En la actualidad existe en muchas partes un verdadero culto por la literatura de vampiros. Los seguidores de Stoker se cuentan por miles, tanto en la literatura como en la cinematografía. La señora Anne Rice ha ganado popularidad con sus historias de vampiros, pero escritores de la talla de Goethe, Baudelaire y muchos otros se han ocupado del tema. Uno de los primeros relatos de Julio Cortázar fue "El hijo del vampiro", y Carlos Fuentes publicó hace unos meses "Inquieta compañía", donde recrea a un Vlad perverso, al que hace viajar a México. El culto se extiende a cientos de películas, dibujos animados, historietas y se transforma en fervor en sociedades exaltadas por el terror, el misterio o la curiosidad.
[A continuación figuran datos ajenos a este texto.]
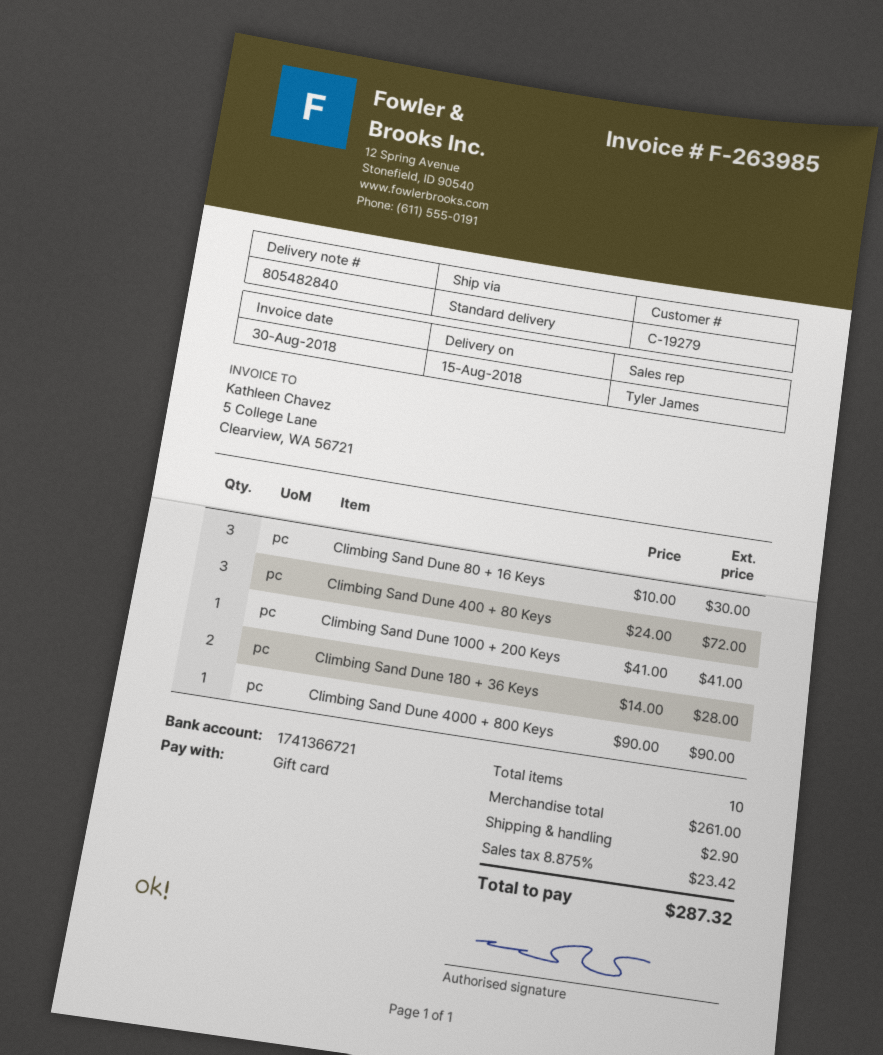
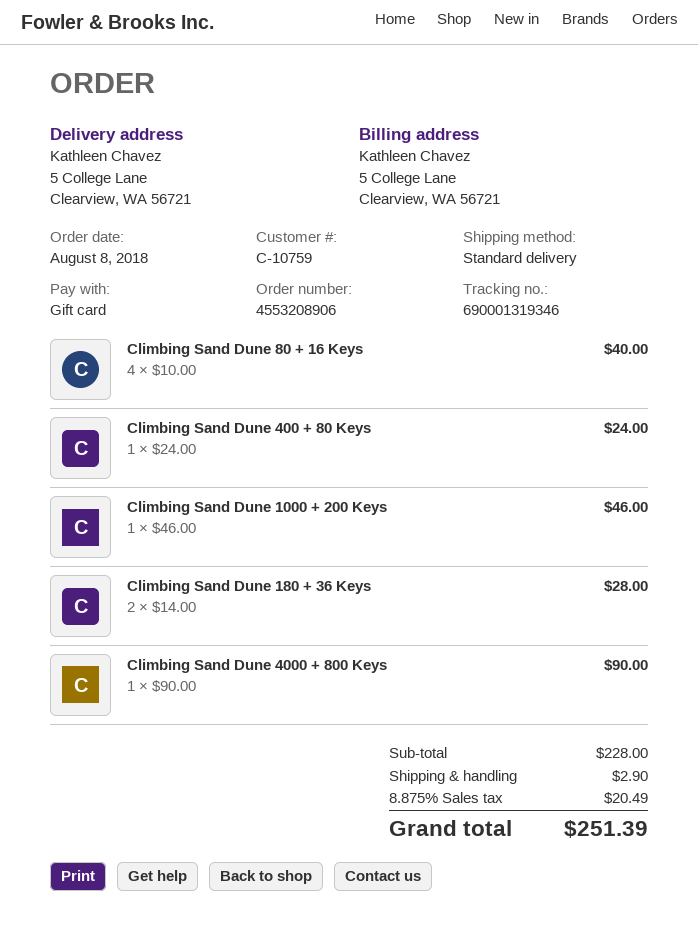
customer number: C-19279 -> C-10759
Climbing Sand Dune 80 + 16 Keys: 3 x 10.00 = 30.00 -> 4 x 10.00 = 40.00
Climbing Sand Dune 400 + 80 Keys: 3 x 24.00 = 72.00 -> 1 x 24.00 = 24.00
Climbing Sand Dune 1000 + 200 Keys: 1 x 41.00 = 41.00 -> 1 x 46.00 = 46.00
subtotal: 261.00 -> 228.00
tax: 8.875% = 23.42 -> 8.875% = 20.49
total: 287.32 -> 251.39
La cinematografía, llegada a pocos años de la aparición del libro de Stoker, se sumó al cultivo del mito y en fecha tan temprana como 1922, Murnau dio a la pantalla su Nosferatu. Ya encaminados en los territorios del mito, hay que decir que los monstruos activan una de las emociones más inmediatas en los humanos: el miedo. La sangre, símbolo de vida y redención, de crueldad y de muerte, es la substancia de la que vive el vampiro, al que se teme porque representa el mal, la oscuridad. Bram Stoker fijó las características peculiares de su personaje que, con leves variantes, muchos autores mantienen. Provisto de afilados colmillos, el vampiro es un ser que sobrevive gracias a la sangre que succiona a sus víctimas. Habita en la oscuridad en un medio burgués y lo abriga un halo de misterio y de melancolía. Stoker lo elevó al rango de conde y Bela Lugosi lo adornó para siempre con una vestimenta impecable: el frac negro y la larga capa. Grandes actores han interpretado a Drácula a través de los años además de Lugosi: Christopher Lee, Klaus Kinski, Gary Oldman... La época dorada del cine mexicano no se quedó a la zaga: la imagen del actor Germán Robles está asociada en nuestra fantasía al Conde de Transilvania.

La literatura y el cine coinciden en la creencia de que el vampiro es un cuerpo sin alma. ¿Pero qué tal si tiene su propia alma? La suya no puede ser una vida fácil. En un momento grandioso del cine, el Nosferatu de Herzog lamenta la soledad de ser inmortal.